Quand mon grand-père fut assez grand pour l’aider, elle avait la situation bien en main et en 1881 elle fit reconstruire une partie des bâtiments. C’est alors que la maison perdit son « être », son toit en avancée et sa cheminée sur toute la longueur d’un mur. Un style dont il reste encore des traces que je me plais à traquer dans les environs. Elle avait perdu un œil à 75 ans (suite à un phlegmon) persuadée qu’un crapaud caché sous son chapeau pendant la sieste en était responsable. Elle avait le cœur fatigué et n’acceptait que de son fils qu’il compte ses gouttes de digitaline. Elle mourut à 91 ans.

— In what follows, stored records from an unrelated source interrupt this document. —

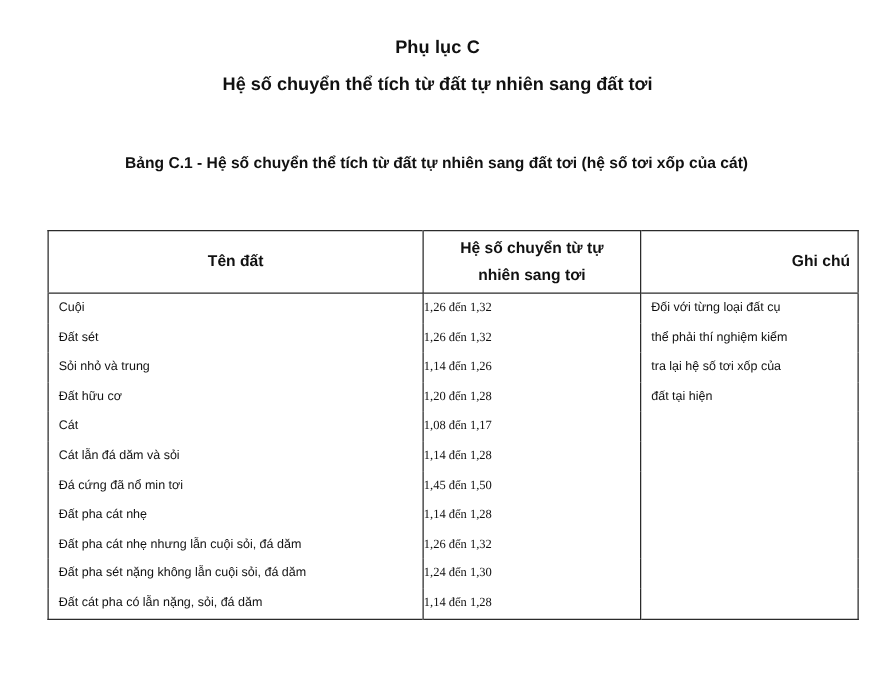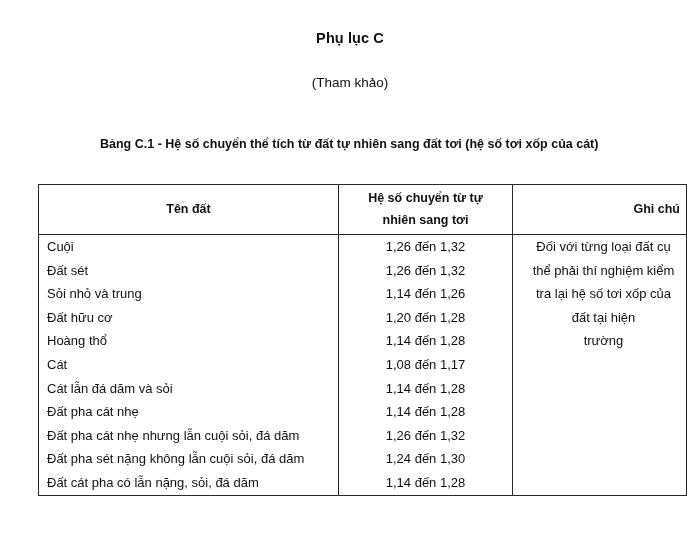--- a/index.html
+++ b/index.html
@@ -88,44 +88,44 @@
     vertical-align: middle;
     height: 50px;
     padding: 0 6px;
     line-height: 1.75;
     box-sizing: border-box;
   }
   thead th:last-child { border-right: none; text-align: right; }
 
   tbody td {
     border-right: 1.2px solid #2b2b2b;
-    font-size: 13px;
+    font-size: 10px;
     font-weight: normal;
     height: 23.6px;
     padding: 0;
     line-height: 23.6px;
     white-space: nowrap;
     overflow: hidden;
     box-sizing: border-box;
     vertical-align: middle;
   }
   tbody td:last-child { border-right: none; }
 
   td.cell-name  { text-align: left;   padding-left: 8px; }
-  td.cell-coef  { text-align: center; }
-  td.cell-note  { text-align: center;   padding-left: 8px; }
+  td.cell-coef  { text-align: left; font-family: Liberation Serif, serif; }
+  td.cell-note  { text-align: left;   padding-left: 8px; }
 </style>
 </head>
 <body>
 
 <div class="page">
 
   <div class="heading">
     <p class="appendix-title">Phụ lục C</p>
-    <p class="reference-note">(Tham khảo)</p>
+    <p class="subtitle">Hệ số chuyển thể tích từ đất tự nhiên sang đất tơi</p>
   </div>
 
   <p class="table-caption">Bảng C.1 - Hệ số chuyển thể tích từ đất tự nhiên sang đất tơi (hệ số tơi xốp của cát)</p>
 
   <div class="table-wrap">
     <table class="data-table">
       <colgroup>
         <col class="c-name">
           <col class="c-coef">
           <col class="c-note">
@@ -155,32 +155,32 @@
             <td class="cell-name">Sỏi nhỏ và trung</td>
             <td class="cell-coef">1,14 đến 1,26</td>
             <td class="cell-note">tra lại hệ số tơi xốp của</td>
           </tr>
           <tr>
             <td class="cell-name">Đất hữu cơ</td>
             <td class="cell-coef">1,20 đến 1,28</td>
             <td class="cell-note">đất tại hiện</td>
           </tr>
           <tr>
-            <td class="cell-name">Hoàng thổ</td>
-            <td class="cell-coef">1,14 đến 1,28</td>
-            <td class="cell-note">trường</td>
-          </tr>
-          <tr>
             <td class="cell-name">Cát</td>
             <td class="cell-coef">1,08 đến 1,17</td>
             <td class="cell-note"></td>
           </tr>
           <tr>
             <td class="cell-name">Cát lẫn đá dăm và sỏi</td>
             <td class="cell-coef">1,14 đến 1,28</td>
+            <td class="cell-note"></td>
+          </tr>
+          <tr>
+            <td class="cell-name">Đá cứng đã nổ min tơi</td>
+            <td class="cell-coef">1,45 đến 1,50</td>
             <td class="cell-note"></td>
           </tr>
           <tr>
             <td class="cell-name">Đất pha cát nhẹ</td>
             <td class="cell-coef">1,14 đến 1,28</td>
             <td class="cell-note"></td>
           </tr>
           <tr>
             <td class="cell-name">Đất pha cát nhẹ nhưng lẫn cuội sỏi, đá dăm</td>
             <td class="cell-coef">1,26 đến 1,32</td>

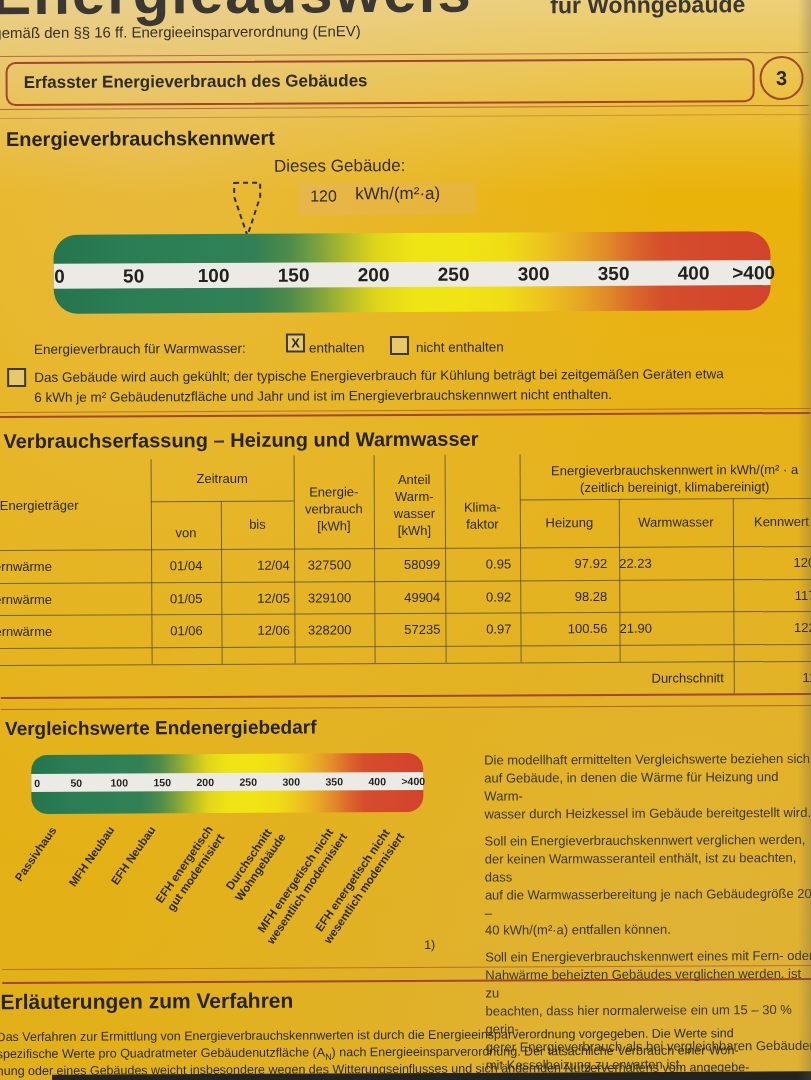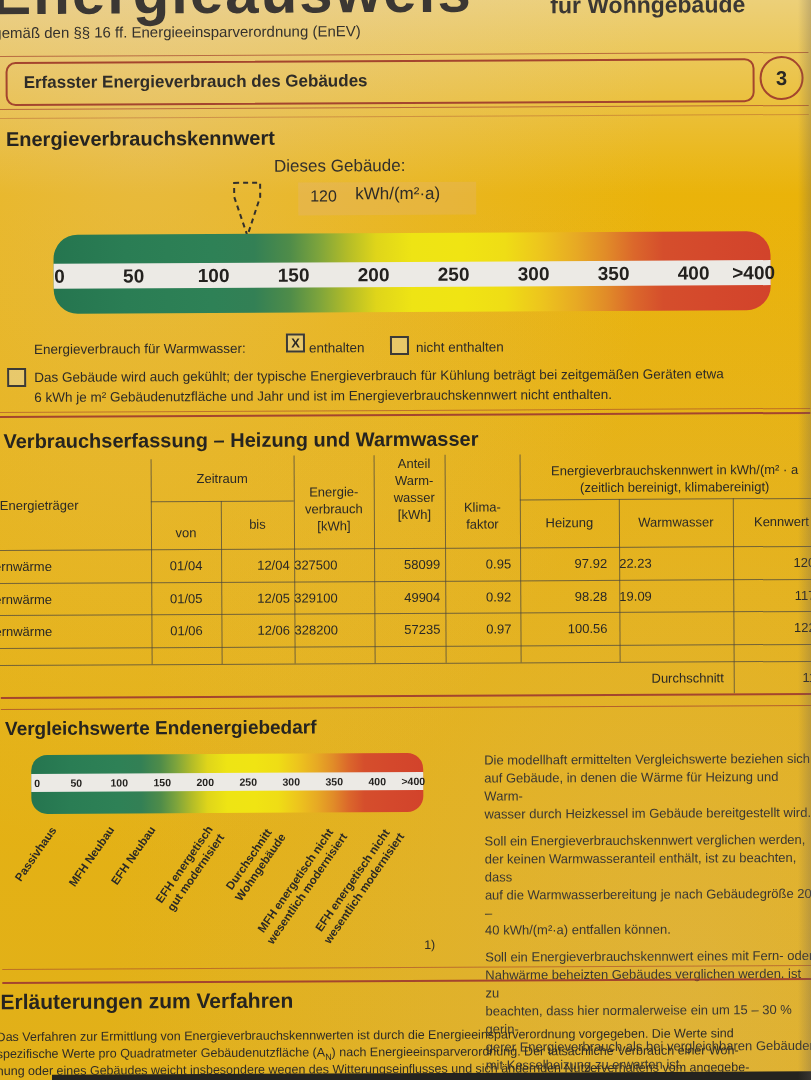--- a/index.html
+++ b/index.html
@@ -34,21 +34,21 @@
   .tick{position:absolute;transform:translateX(-50%);font-weight:bold;color:#23211e;white-space:nowrap;}
   .cb{position:absolute;width:15px;height:15px;border:2px solid #3c3a36;
       text-align:center;font-weight:bold;font-size:13px;line-height:15px;color:#2a2824;background:rgba(236,234,229,.35);}
   .body-text{font-size:13.5px;line-height:1.5;color:#2e2b27;white-space:pre-line;}
   .hdr-cell{position:absolute;text-align:center;white-space:pre-line;font-size:13px;line-height:17px;color:#2b2926;}
   .trow{position:absolute;left:0;width:844px;height:33px;}
   .cell{position:absolute;top:0;height:33px;line-height:33px;font-size:13px;color:#2a2825;white-space:nowrap;}
   .c-et{left:0;width:165px;text-align:left;}
   .c-von{left:165px;width:70px;text-align:center;}
   .c-bis{left:235px;width:73px;text-align:left;padding-left:36px;}
-  .c-vb{left:308px;width:80px;padding-right:7px;box-sizing:border-box;}
+  .c-vb{left:308px;width:80px;text-align:right;padding-right:23px;box-sizing:border-box;}
   .c-at{left:388px;width:71px;text-align:right;padding-right:5px;box-sizing:border-box;}
   .c-kf{left:459px;width:75px;text-align:right;padding-right:9px;box-sizing:border-box;}
   .c-hz{left:534px;width:99px;text-align:right;padding-right:12px;box-sizing:border-box;}
   .c-ww{left:633px;width:114px;text-align:left;padding-right:15px;box-sizing:border-box;}
   .c-kw{left:747px;width:97px;text-align:right;padding-right:4px;box-sizing:border-box;}
   .rot-label{position:absolute;width:0;height:0;}
   .rot-label>span{position:absolute;right:0;top:0;white-space:pre;text-align:center;
       font-size:11.5px;font-weight:bold;line-height:1.25;color:#2c2a26;
       transform:rotate(-55deg);transform-origin:100% 0;}
   .cmp-par{font-size:13px;line-height:1.38;color:#3a3733;white-space:pre-line;margin:0 0 9px 0;}
@@ -137,21 +137,21 @@
       <div class="hline" style="left:0;top:191px;width:844px;"></div>
       <div class="hline" style="left:0;top:208px;width:844px;"></div>
 
       <div class="hdr-cell" style="left:14px;top:40px;width:150px;text-align:left;">Energieträger</div>
       <div class="hdr-cell" style="left:165px;top:14px;width:143px;">Zeitraum</div>
       <div class="hdr-cell" style="left:165px;top:60px;width:70px;margin-top:8px;">von</div>
       <div class="hdr-cell" style="left:235px;top:60px;width:73px;">bis</div>
       <div class="hdr-cell" style="left:308px;top:28px;width:80px;">Energie-
 verbrauch
 [kWh]</div>
-      <div class="hdr-cell" style="left:388px;top:0;width:81px;text-align:center;">Anteil
+      <div class="hdr-cell" style="left:388px;top:16px;width:81px;text-align:center;">Anteil
 Warm-
 wasser
 [kWh]</div>
       <div class="hdr-cell" style="left:459px;top:44px;width:75px;">Klima-
 faktor</div>
       <div class="hdr-cell" style="left:534px;top:8px;width:310px;">Energieverbrauchskennwert in kWh/(m² · a
 (zeitlich bereinigt, klimabereinigt)</div>
       <div class="hdr-cell" style="left:534px;top:60px;width:99px;">Heizung</div>
       <div class="hdr-cell" style="left:633px;top:60px;width:114px;">Warmwasser</div>
       <div class="hdr-cell" style="left:747px;top:60px;width:97px;">Kennwert</div>
@@ -168,31 +168,31 @@
         <span class="cell c-kw">120.1</span>
       </div>
       <div class="trow" style="top:126px;">
         <span class="cell c-et">Fernwärme</span>
         <span class="cell c-von">01/05</span>
         <span class="cell c-bis">12/05</span>
         <span class="cell c-vb">329100</span>
         <span class="cell c-at">49904</span>
         <span class="cell c-kf">0.92</span>
         <span class="cell c-hz">98.28</span>
-        <span class="cell c-ww">19.09</span>
         <span class="cell c-kw">117.3</span>
       </div>
       <div class="trow" style="top:158px;">
         <span class="cell c-et">Fernwärme</span>
         <span class="cell c-von">01/06</span>
         <span class="cell c-bis">12/06</span>
         <span class="cell c-vb">328200</span>
         <span class="cell c-at">57235</span>
         <span class="cell c-kf">0.97</span>
         <span class="cell c-hz">100.56</span>
+        <span class="cell c-ww">21.90</span>
         <span class="cell c-kw">122.4</span>
       </div>
 
       <span class="cell" style="left:534px;width:209px;top:208px;text-align:right;padding-right:6px;box-sizing:border-box;">Durchschnitt</span>
       <span class="cell c-kw" style="top:208px;">119.</span>
     </div>
 
     <div class="redline" style="left:0;top:695px;width:811px;height:2px;"></div>
     <div class="redline" style="left:0;top:707px;width:811px;height:1px;opacity:.75;"></div>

Tout ce que je viens d’écrire, je l’ai entendu raconter ou je l’ai lu dans les écrits de mon père et de tous ceux dont j’ai parlé ici. Seule Joséphine Cornet, épouse Ponchon (Josébête comme elle disait) a été ma contemporaine.
Il me reste à raconter mes souvenirs personnels, c’est moins ancien que l’autre siècle mais si la technique avait bien fait un bond, la condition des femmes de paysans n’avait pas tellement évolué avant la guerre de 40.
Et puis j’ai envie de vous parler d’elle. J’ai bien connu ma grand-mère (la seule) puisque j’avais 36 ans à sa mort. Nous allions souvent la voir chez elle, c’est-à-dire chez le frère aîné de ma mère qui avait gardé la ferme de Rechaussat. Elle venait aussi faire des petits séjours chez moi et, pendant les vacances, j’ai eu souvent l’occasion de partager son lit de plumes – le lit qu’elle avait apporté en dot. J’aimais bien m’y enfoncer ; c’était un nid profond et douillet, avec des draps de chambre qui deviennent très doux quand ils sont usés. Un gros traversin et de gros oreillers et par-dessus une couverture piquée en laine et un grand et gros édredon dont je revois encore bien la housse de satinette rouge foncé, décolorée par le soleil, marquée de taches et de chiures de mouches.
Ma grand-mère ronflait et ça ne lui plaisait pas bien que je le lui reproche. Elle a eu la vie des femmes de par ici, épouse d’agriculteur petit propriétaire, sans grand drame, sans richesse et sans misère. Je crois qu’elle a été heureuse. Il faut dire qu’elle a eu un bon mari, dont les seules incartades étaient de rentrer en retard et un peu éméché le dimanche où la messe des hommes se passait au bistrot. Trop âgé, mon grand-père n’a pas fait la guerre de 14.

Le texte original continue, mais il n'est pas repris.